**Exercise requirements**
Please write out, exactly, every line of the listing from its first line through the one that includes "discount: none -> 10% = 827.82".

**Supplied entries**
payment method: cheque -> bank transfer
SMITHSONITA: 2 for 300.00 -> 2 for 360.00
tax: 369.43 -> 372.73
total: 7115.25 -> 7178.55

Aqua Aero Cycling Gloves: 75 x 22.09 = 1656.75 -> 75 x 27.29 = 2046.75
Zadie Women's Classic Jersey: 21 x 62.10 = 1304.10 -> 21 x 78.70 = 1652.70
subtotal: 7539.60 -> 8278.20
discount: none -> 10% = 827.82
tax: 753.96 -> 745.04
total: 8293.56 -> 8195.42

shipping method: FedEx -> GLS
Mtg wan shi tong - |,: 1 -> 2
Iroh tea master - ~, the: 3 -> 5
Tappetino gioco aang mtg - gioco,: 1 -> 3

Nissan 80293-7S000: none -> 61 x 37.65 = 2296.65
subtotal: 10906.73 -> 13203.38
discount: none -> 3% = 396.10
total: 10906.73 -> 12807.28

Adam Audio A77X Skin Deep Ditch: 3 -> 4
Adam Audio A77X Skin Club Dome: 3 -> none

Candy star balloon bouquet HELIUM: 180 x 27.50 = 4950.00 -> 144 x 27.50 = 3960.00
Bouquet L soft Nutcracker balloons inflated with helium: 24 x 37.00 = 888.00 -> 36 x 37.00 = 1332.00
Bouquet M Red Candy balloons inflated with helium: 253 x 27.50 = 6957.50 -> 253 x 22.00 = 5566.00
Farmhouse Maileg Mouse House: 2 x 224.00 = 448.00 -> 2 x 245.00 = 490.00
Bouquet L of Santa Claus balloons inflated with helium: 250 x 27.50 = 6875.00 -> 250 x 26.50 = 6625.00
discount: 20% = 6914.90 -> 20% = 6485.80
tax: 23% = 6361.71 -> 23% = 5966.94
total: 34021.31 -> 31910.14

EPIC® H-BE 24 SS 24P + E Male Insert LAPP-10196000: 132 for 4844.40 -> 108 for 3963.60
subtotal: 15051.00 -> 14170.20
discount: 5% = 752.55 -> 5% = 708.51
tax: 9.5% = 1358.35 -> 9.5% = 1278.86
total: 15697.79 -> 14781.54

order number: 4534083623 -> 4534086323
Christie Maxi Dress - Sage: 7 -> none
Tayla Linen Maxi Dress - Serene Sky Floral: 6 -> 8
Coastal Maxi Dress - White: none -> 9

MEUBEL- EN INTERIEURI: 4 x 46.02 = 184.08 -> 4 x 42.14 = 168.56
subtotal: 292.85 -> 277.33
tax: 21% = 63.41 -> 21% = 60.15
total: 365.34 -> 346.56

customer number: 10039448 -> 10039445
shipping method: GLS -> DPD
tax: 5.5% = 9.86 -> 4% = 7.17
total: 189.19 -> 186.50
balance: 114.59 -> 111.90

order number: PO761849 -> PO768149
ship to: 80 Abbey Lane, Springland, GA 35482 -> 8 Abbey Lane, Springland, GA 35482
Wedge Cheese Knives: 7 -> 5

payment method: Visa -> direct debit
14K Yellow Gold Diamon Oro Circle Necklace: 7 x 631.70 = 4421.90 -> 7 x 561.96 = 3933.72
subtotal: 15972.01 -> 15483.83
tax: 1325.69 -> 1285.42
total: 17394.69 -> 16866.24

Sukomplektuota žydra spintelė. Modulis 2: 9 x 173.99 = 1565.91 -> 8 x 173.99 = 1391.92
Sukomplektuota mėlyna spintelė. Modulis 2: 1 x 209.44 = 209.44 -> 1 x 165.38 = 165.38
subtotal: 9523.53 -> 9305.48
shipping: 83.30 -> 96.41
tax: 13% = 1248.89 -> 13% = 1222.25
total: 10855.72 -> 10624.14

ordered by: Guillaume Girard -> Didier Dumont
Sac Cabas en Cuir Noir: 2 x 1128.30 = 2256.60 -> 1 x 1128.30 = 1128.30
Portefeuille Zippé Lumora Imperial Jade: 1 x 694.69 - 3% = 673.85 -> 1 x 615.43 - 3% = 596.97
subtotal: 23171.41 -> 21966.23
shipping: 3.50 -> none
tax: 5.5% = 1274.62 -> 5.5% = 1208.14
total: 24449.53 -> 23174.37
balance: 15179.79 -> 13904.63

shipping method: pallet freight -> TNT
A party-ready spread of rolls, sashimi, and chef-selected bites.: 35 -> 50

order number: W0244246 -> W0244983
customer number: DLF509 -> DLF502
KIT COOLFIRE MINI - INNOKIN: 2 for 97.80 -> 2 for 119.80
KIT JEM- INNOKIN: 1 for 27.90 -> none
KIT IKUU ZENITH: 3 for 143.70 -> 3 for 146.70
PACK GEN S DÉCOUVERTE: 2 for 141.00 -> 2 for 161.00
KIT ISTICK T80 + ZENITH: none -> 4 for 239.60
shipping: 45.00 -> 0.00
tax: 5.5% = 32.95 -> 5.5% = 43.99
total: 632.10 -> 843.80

**Solution to this problem**
payment method: cheque -> bank transfer
SMITHSONITA: 2 for 300.00 -> 2 for 360.00
tax: 369.43 -> 372.73
total: 7115.25 -> 7178.55

Aqua Aero Cycling Gloves: 75 x 22.09 = 1656.75 -> 75 x 27.29 = 2046.75
Zadie Women's Classic Jersey: 21 x 62.10 = 1304.10 -> 21 x 78.70 = 1652.70
subtotal: 7539.60 -> 8278.20
discount: none -> 10% = 827.82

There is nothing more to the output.